A second counter appeared below the first and began to register secondary hits. The bots were programmed to look at return emails from the scammer's address and send a second email asking for more clarification. This counter was giving us the most important information on the screen. If it counted up quickly, then we would know that we were hitting an automatic reply program and had not yet engaged a human being. If it counted slowly, then that meant that a human at the other end was trying to reply manually. When it stopped registering hits at all, then the spammer had given up trying to reply to the flood.

Every time the spammer answered the bot's query, it would send yet another email asking for more clarification. It would do that forever, no matter what the spammer wrote. If that happened, the monitor would start displaying third, fourth, and fifth counters as necessary. We thought that unlikely, though. The bot's second and third queries were not as convincing as its first and the spammer would realize that he was caught in a loop almost right away. It didn't matter, though. There were millions more first queries waiting to consume the spammer's time.

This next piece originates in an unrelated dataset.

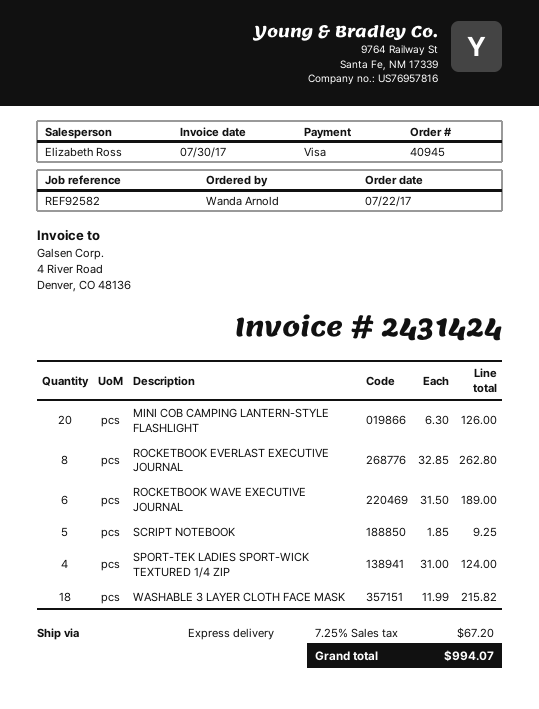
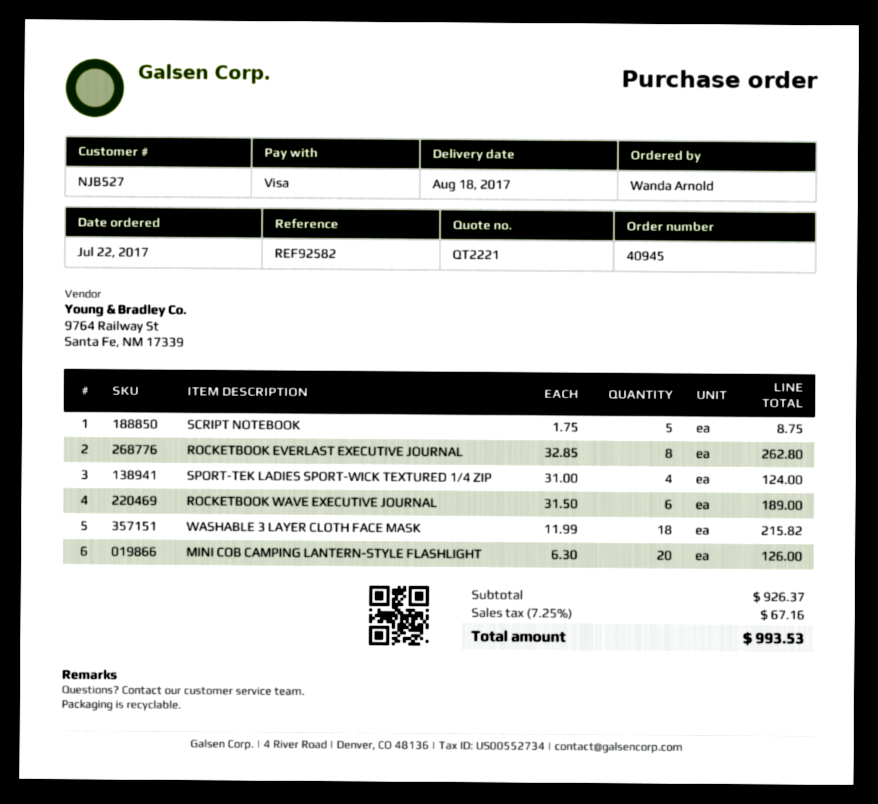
SCRIPT NOTEBOOK: 5 x 1.85 = 9.25 -> 5 x 1.75 = 8.75
tax: 7.25% = 67.20 -> 7.25% = 67.16
total: 994.07 -> 993.53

"Look at that," I said. "The secondary counter only recorded eight replies in three minutes. Some stupid spammer was trying to answer our flood manually, probably by sending out pre-written emails, one at a time. There haven't been any more responses in the last two minutes. I bet he's given up already."

The guys clustered around the terminal cheered.

"Score one for the good guys," Ernesto said and pumped his fist in the air.

"If you've saved even one grandmother from financial ruin, then this is all worth it," Bunny said.

"We've done a lot more than that," Will Lee said. "We've declared war on a whole gang of thieves and liars."

"And we're already winning," Ahmed said, pointing at the monitor. The primary counter was up to five digits. The secondary counter was stalled at eight. No third counter had appeared. The spammer hadn't even tried to follow up on any second reply.

"This is making me horny," Bunny said, grabbing my hand. "Do you want to take me to the back room?"

I did.

"How do you want me?" she asked as soon as she locked the door.

"Lady's choice," I said.

"I'd like some regular, old-fashioned lovin'," she said, unbuttoning her blouse.

That's exactly what I gave her.

It was simple, intimate, and wonderful.

* * *

We began targeting a different scam letter every day and got the same results every time.

Word of our success spread. Complete strangers began asking us if they could install our bot on their computers to help in the fight. A lot of people really hated the spammers.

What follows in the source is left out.